The trial court in the opinion upon which its judgment of conviction is founded went into the fact in detail. He analyzed the testimony carefully and gave his reasons for believing the story told by the witnesses for the prosecution rather than that told by the witnesses for the defendants. He saw the witnesses in the act of testifying. He observed carefully their manner upon the witness stand. He studied every detail for the express purpose of determining where credibility lay. We do not feel like interfering with the intelligent conclusion of a court concerning the credibility of witnesses unless the record discloses that some fact or circumstance of weight and influence was overlooked by the court or has been misapprehended or misinterpreted.
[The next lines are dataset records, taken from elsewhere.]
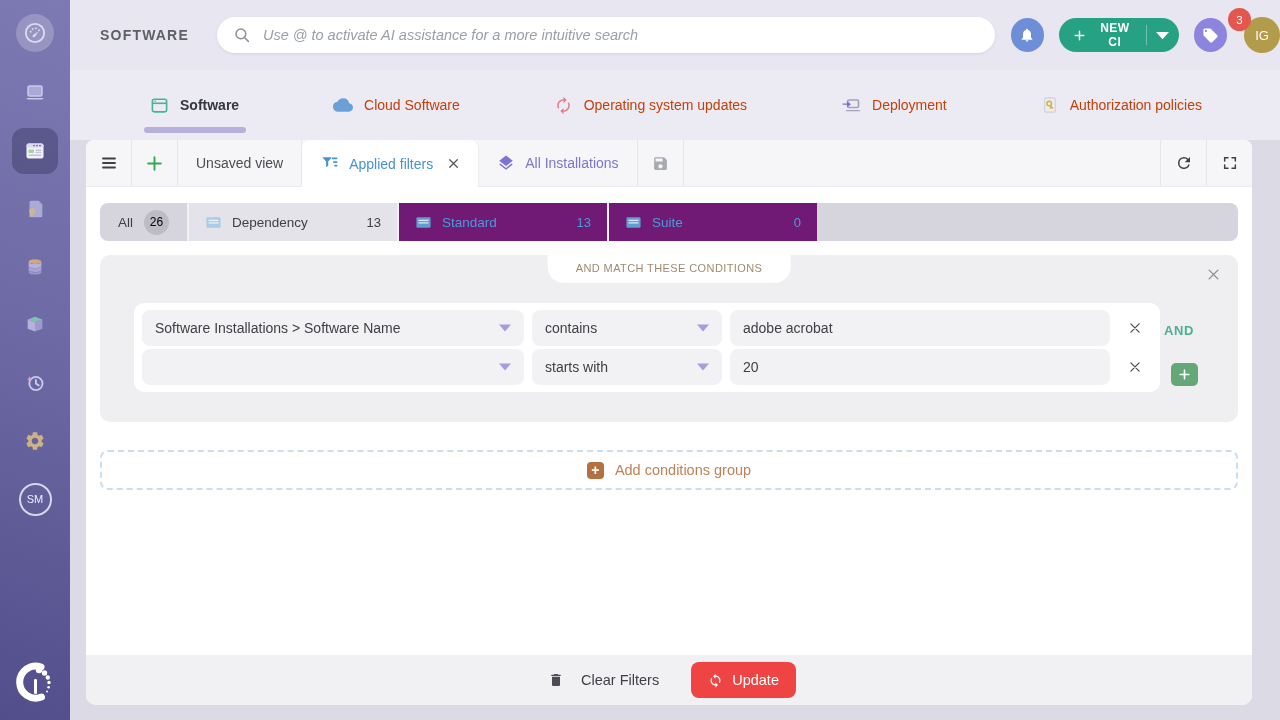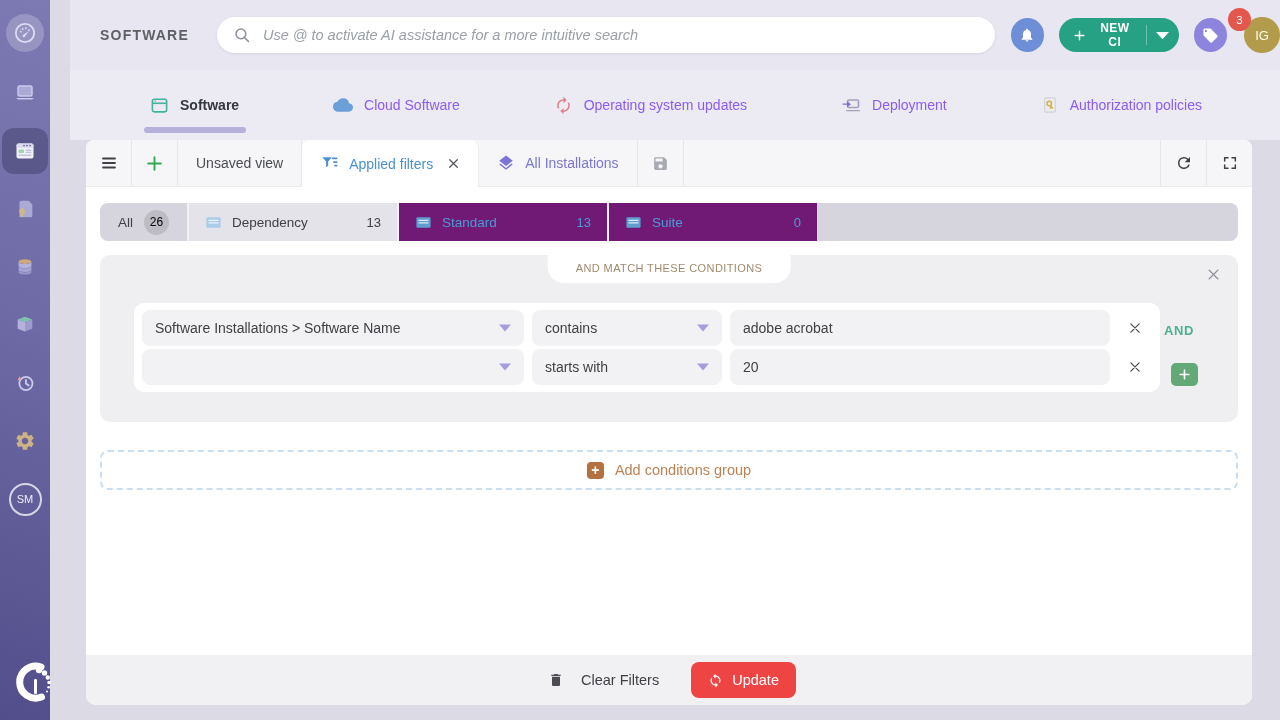"Cloud Software" .navtab { color: #8b5cf6 -> #c2410c }
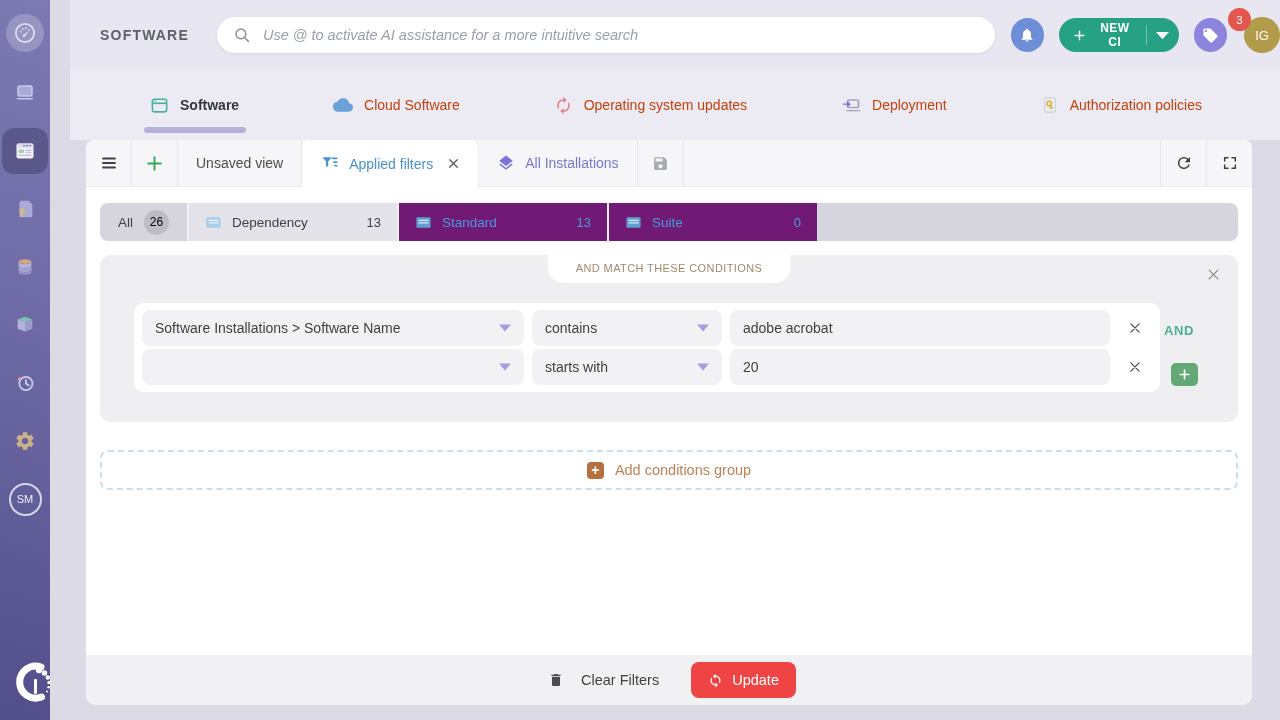"SM" .sidebar { width: 50px -> 70px }
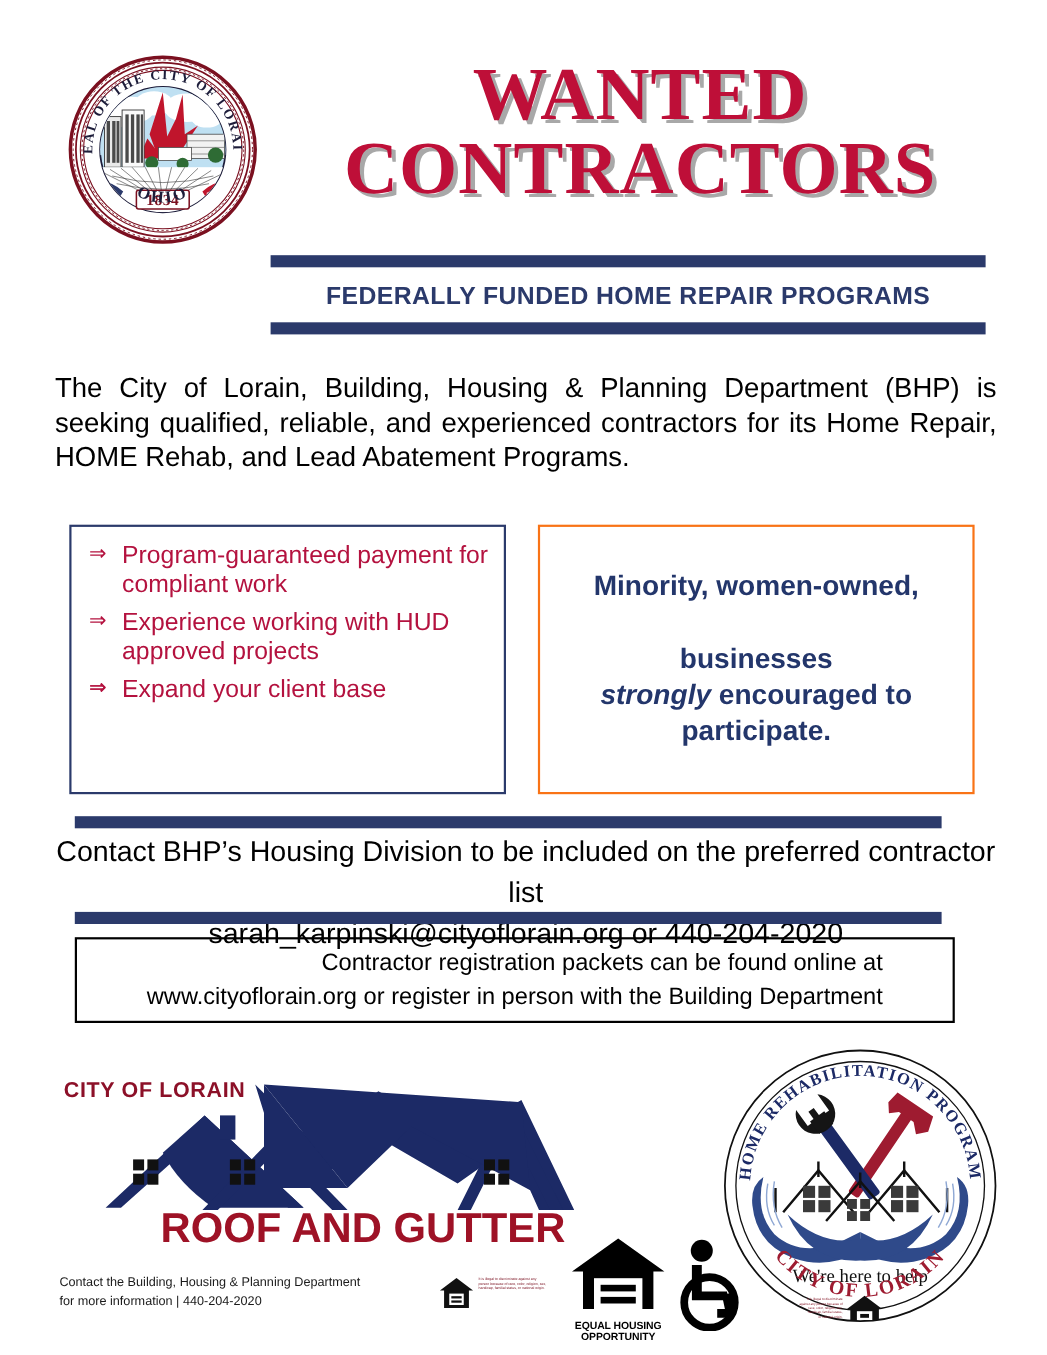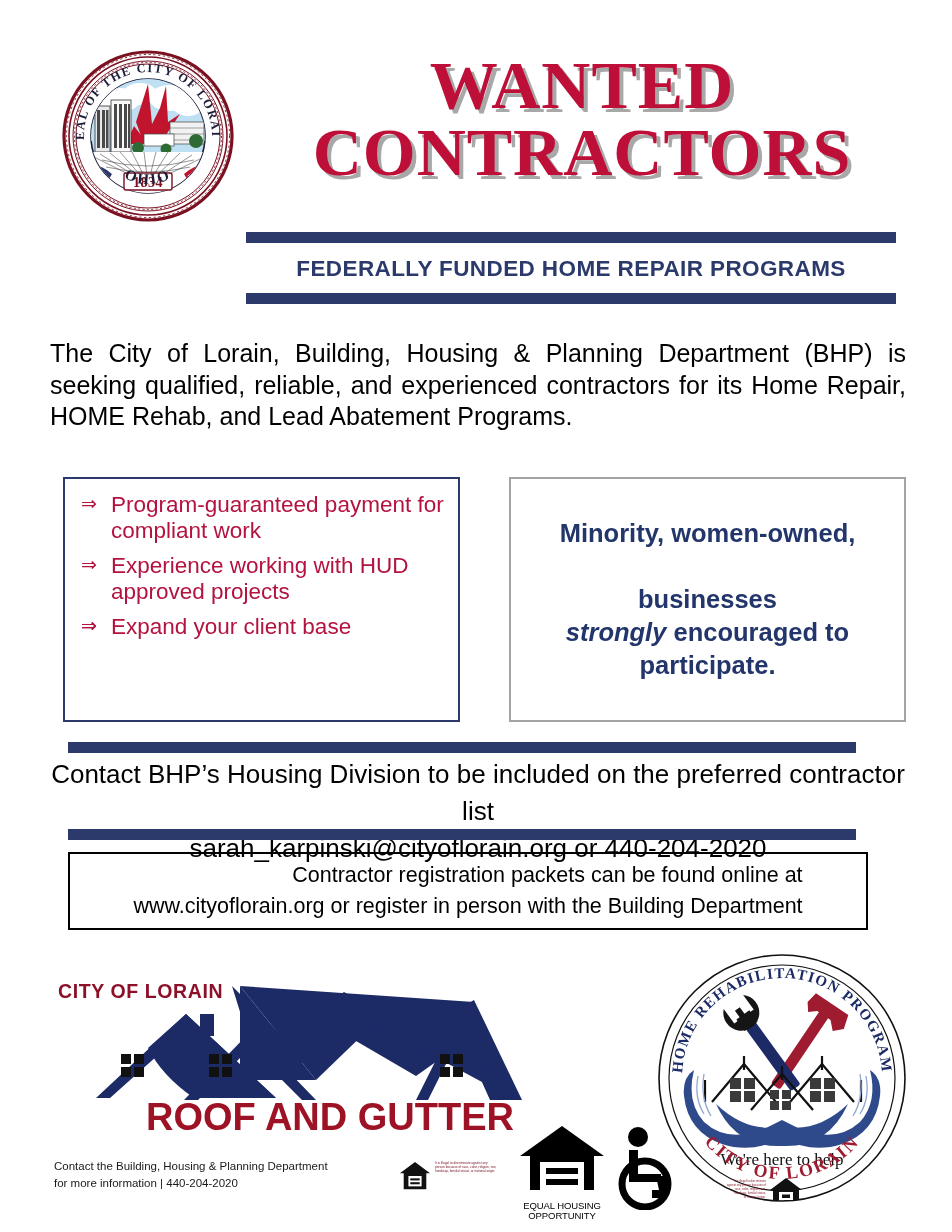"Minority, women-owned," #minority-box { border: 2px solid #a3a3a3 -> 2px solid #f97316; left: 509px -> 489px }
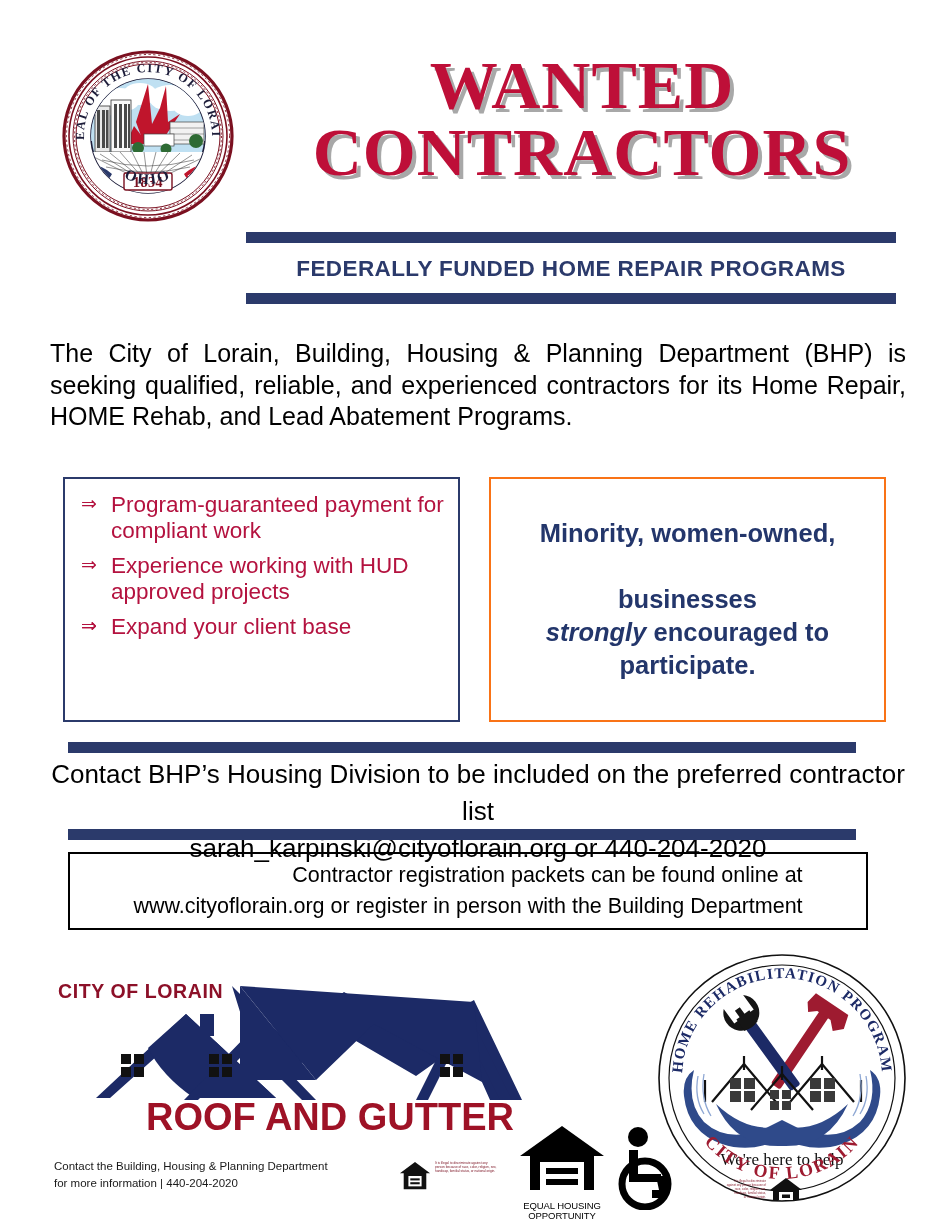"EQUAL HOUSING" #eho-caption { font-weight: normal -> bold }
A careful examination of the record discloses to us no fact, no circumstance, upon which we may base ourselves in saying that the trial court had no right to arrive at the conclusion which he reached. His mind, upon all the evidence was free from a reasonable doubt.   So is ours.

The court properly took into consideration the aggravating circumstances of nocturnity and morada. The court properly qualified the crime by alevosia.

The judgment of the court below is affirmed, with costs.

Arellano, C. J,, Torres, Johnson, and Trent, JJ., concur.